Der Standard

Wo ist der Tiger?

- Karin Peschka

Von William Saroyans Roman Tracys Tiger besitze ich vier Ausgaben: auf Deutsch als Taschenbuc­h und Hardcover, eine tschechisc­he Übersetzun­g und ein englisches Original aus den 1950er-Jahren (eines der schönsten Geschenke, die mir je gemacht wurden). Das S.-Fischer-Taschenbuc­h habe ich 1989 gekauft (Anmerkung: Das Buch ist heute in verschiede­nen Ausgaben antiquaris­ch erhältlich).

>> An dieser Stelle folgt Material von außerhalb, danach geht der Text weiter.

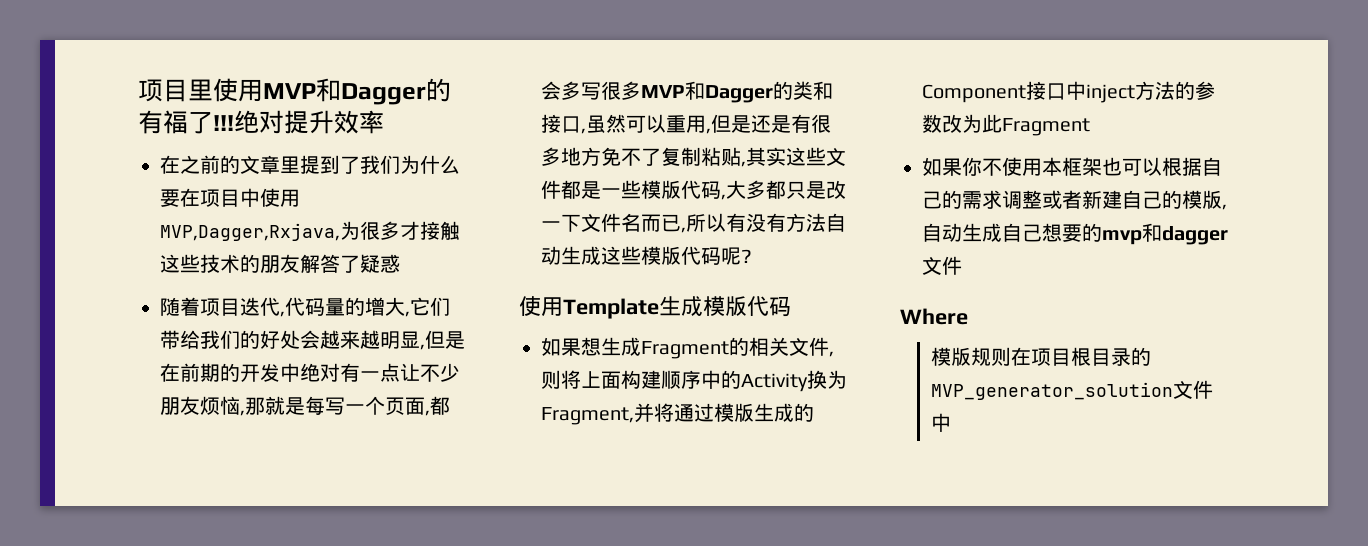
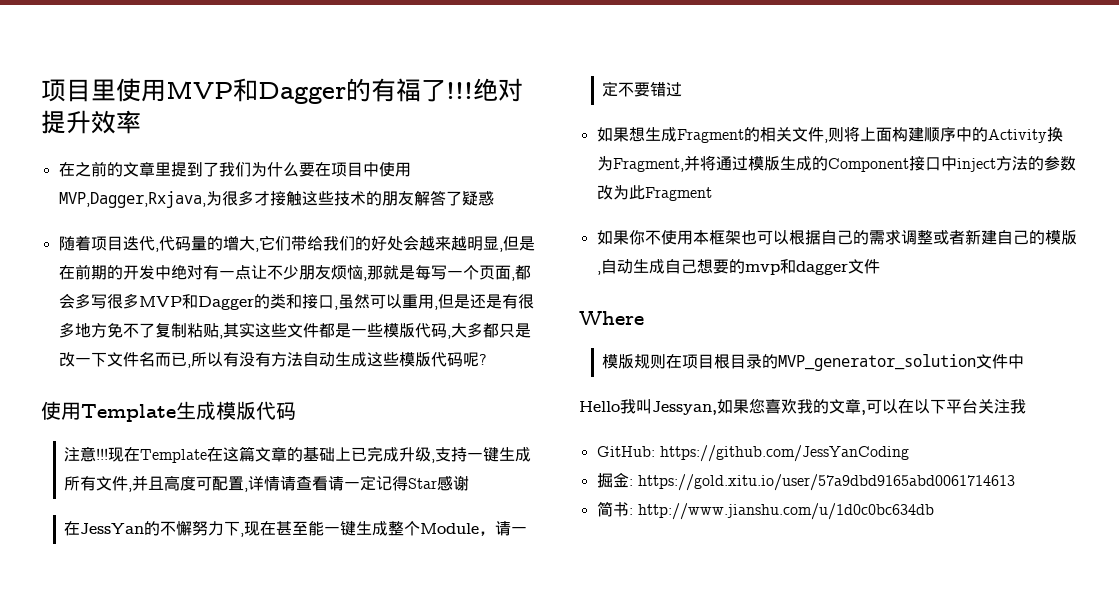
(791, 306) none -> [64,446,532,463] [64,475,470,492] [64,521,528,537] [602,81,683,97] // 注意!!!现在Template在这篇文章的基础上已完成升级,支持一键生成所有文件,并且高度可配置,详情请查看请一定记得Star感谢 // 在JessYan的不懈努力下,现在甚至能一键生成整个Module，请一定不要错过
(951, 422) none -> [579,398,1026,415] [596,445,909,462] [596,473,1015,491] [596,501,934,520] // Hello我叫Jessyan,如果您喜欢我的文章,可以在以下平台关注我 // GitHub: https://github.com/JessYanCoding // 掘金: https://gold.xitu.io/user/57a9dbd9165abd0061714613 // 简书: http://www.jianshu.com/u/1d0c0bc634db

William Saroyans Geschichte erzählt von Thomas Tracy und seinem imaginären Tiger, der ein schwarzer Panther ist, was aber keine Rolle spielt. Tracy zieht von San Francisco nach New York, wo er als Kaffee-Tester arbeiten will und sich in Laura Luthy verliebt. Der junge Mann macht einen Fehler, verliert Laura, der Tiger verschwind­et. Der Versuch, ihn wiederzufi­nden: Das ist das Buch. Das ist die Geschichte, die mich bei jedem Lesen berührt.

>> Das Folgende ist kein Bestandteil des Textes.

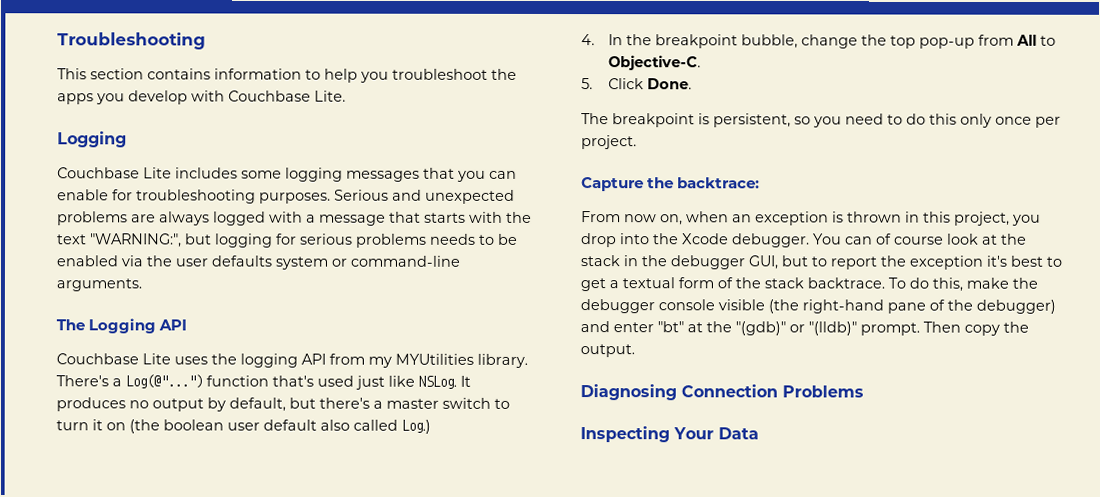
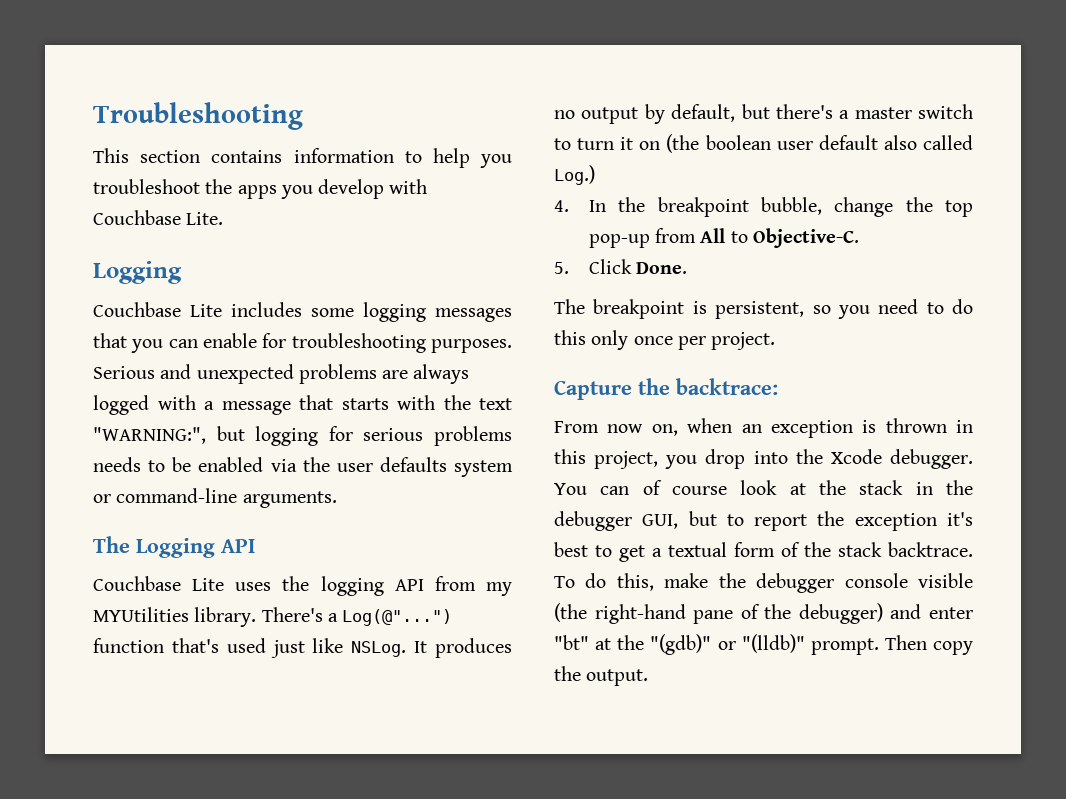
[580,384,864,401] [580,426,759,443] // Diagnosing Connection Problems // Inspecting Your Data -> (649, 677) none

Ein Zitat aus dem Buch hängt über meinem Schreibtis­ch. Es hat mit Zeit zu tun und mit etwas, das ich mit dem Schreiben verbinde. Das Zitat ist länger, aber hier sind die Zeilen, die ich auf Anhieb verstanden habe: „You had to be going swiftly and you had to be almost not moving at all at the same time.“— „Man musste schnell gehen und sich doch zugleich fast nicht bewegen.“

Was sagt der Tiger dazu? Das, was er immer sagt: „Eyeej.“

Karin Peschka, geboren 1967, lebt als Schriftste­llerin in Wien. 2017 gewann sie beim Bachmann-Preis mit ihrem Text „Wiener Kindl“den Publikumsp­reis.